ARTISTAS

El fin, la maravilla

VALERIO FESTI

Una vida en la plaza

Durante los años Sesenta y Setenta, cuando los artistas de teatro buscaban formas innovadoras de expresión, tratando de salir del provincialismo que estaba prevaleciendo, Valerio Festi elige su escenario: la plaza, la ciudad, el cielo.

Mientras estudia “Ciencias del entretenimiento” en la Universidad de Bolonia, comienza sus experimentaciones de nuevas formas de comunicación teatral, ideadas para involucrar y emocionar al público.

Remontándose a la poética y a la tradición Renacentista y Barroca, mezcla sus trabajos uniendo fantasía innovadora y búsqueda teórica; a través del esplendor efímero pero colmo de significados políticos y culturales de los espectáculos con los que celebra los grandes eventos sociales, manifiesta su imperativo estético y artístico: el fin, la maravilla.

Desde hace más de treinta años, su arte es imaginar y realizar proyectos al aire libre para ocasiones de fiesta y ceremonias: desde el Concierto para fuegos artificiales sincronizados con la música a la creación de máquinas de escena que capturan la fantasía del público, fascinándolo; de la decodificación del lenguaje de un lugar, a la traducción, en términos contemporáneos de las sintaxis de las fiestas cívicas y religiosas, dando voz y forma a la práctica del evento de celebración y creando un espacio imaginario en el que la comunidad entera se reconoce.

Valerio, en estrecha asociación artística y de vida con la dramaturga y directora Monica Maimone,

Valerio Festi


creó la nueva figura de arquitecto de eventos, el Maestro que puede transfigurar lugares y espacios urbanos, dando un sentido a las ocasiones en una comprensión y un significado nuevos.
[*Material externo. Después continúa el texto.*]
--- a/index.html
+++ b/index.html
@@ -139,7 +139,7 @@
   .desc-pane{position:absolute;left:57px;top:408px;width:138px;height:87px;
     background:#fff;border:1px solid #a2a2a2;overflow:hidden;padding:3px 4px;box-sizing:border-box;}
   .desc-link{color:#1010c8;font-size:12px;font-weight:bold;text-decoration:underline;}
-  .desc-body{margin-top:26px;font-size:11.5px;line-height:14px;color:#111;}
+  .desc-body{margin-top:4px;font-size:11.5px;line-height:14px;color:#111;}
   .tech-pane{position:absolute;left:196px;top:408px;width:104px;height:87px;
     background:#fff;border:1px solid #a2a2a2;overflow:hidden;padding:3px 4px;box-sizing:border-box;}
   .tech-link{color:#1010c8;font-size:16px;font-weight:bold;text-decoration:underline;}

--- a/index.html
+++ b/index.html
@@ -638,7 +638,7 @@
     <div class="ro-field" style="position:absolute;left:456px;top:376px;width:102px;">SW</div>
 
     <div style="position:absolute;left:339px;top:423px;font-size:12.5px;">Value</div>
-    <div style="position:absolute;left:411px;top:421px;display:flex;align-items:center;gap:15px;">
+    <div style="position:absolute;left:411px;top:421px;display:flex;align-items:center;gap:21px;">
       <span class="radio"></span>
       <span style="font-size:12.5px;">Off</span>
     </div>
Sus creaciones transmiten energía y entusiasmo en fiestas rituales como la Nochevieja, Navidad, Carnaval, o reflexión e introspección en las fiestas religiosas que honran las virtudes del santo o en las manifestaciones cívicas, o también recogimiento, duelo y esperanza como en Kobe, donde las arquitecturas de luz celebran cada año el renacimiento tras el terrible terremoto.
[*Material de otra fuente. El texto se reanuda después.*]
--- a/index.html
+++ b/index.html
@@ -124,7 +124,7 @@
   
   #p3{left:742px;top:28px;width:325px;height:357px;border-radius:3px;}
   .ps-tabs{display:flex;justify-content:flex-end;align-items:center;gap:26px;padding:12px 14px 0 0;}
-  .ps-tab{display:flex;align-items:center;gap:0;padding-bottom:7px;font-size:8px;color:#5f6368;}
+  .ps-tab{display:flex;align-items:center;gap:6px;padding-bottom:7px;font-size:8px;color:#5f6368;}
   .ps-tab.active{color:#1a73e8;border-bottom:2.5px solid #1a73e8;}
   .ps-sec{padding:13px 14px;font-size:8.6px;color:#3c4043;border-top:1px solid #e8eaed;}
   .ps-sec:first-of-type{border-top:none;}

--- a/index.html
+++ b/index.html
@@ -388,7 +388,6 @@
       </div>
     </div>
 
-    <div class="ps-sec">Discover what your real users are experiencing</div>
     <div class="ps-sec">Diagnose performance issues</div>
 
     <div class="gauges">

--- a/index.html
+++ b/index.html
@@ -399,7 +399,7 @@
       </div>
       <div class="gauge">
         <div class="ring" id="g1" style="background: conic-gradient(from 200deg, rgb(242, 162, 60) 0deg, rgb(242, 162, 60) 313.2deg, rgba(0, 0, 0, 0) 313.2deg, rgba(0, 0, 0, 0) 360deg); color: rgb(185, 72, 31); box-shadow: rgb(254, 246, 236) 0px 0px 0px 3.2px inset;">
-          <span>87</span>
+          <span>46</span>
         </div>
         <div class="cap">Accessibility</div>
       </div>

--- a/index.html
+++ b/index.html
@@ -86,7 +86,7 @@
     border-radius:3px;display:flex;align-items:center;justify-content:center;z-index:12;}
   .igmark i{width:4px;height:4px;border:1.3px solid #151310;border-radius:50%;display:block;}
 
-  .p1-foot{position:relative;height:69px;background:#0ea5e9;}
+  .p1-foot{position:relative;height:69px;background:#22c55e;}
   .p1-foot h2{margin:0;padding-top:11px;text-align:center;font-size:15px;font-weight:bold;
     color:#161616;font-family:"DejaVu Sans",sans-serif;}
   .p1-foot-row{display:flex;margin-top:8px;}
Durante su carrera artística, Valerio ha proyectado eventos de grandes dimensiones para más de 200 ciudades, entre las cuales se destacan metrópolis como París, Moscú, Madrid, Tokio, Hong Kong, Praga, Reykjavik, Houston – donde fue premiado por la Asociación de Arquitectos de Estados Unidos –, Milán, Bogotá, Pekín, Lisboa, Bilbao, Sidney, Toronto, Turín, – cuyo nombre quedaría vinculado a la Ceremonia de apertura de los XX Juegos Olímpicos –, y Roma en 2009, donde fue el autor de la Ceremonia de apertura de los 13° Campeonatos Mundiales de Natación.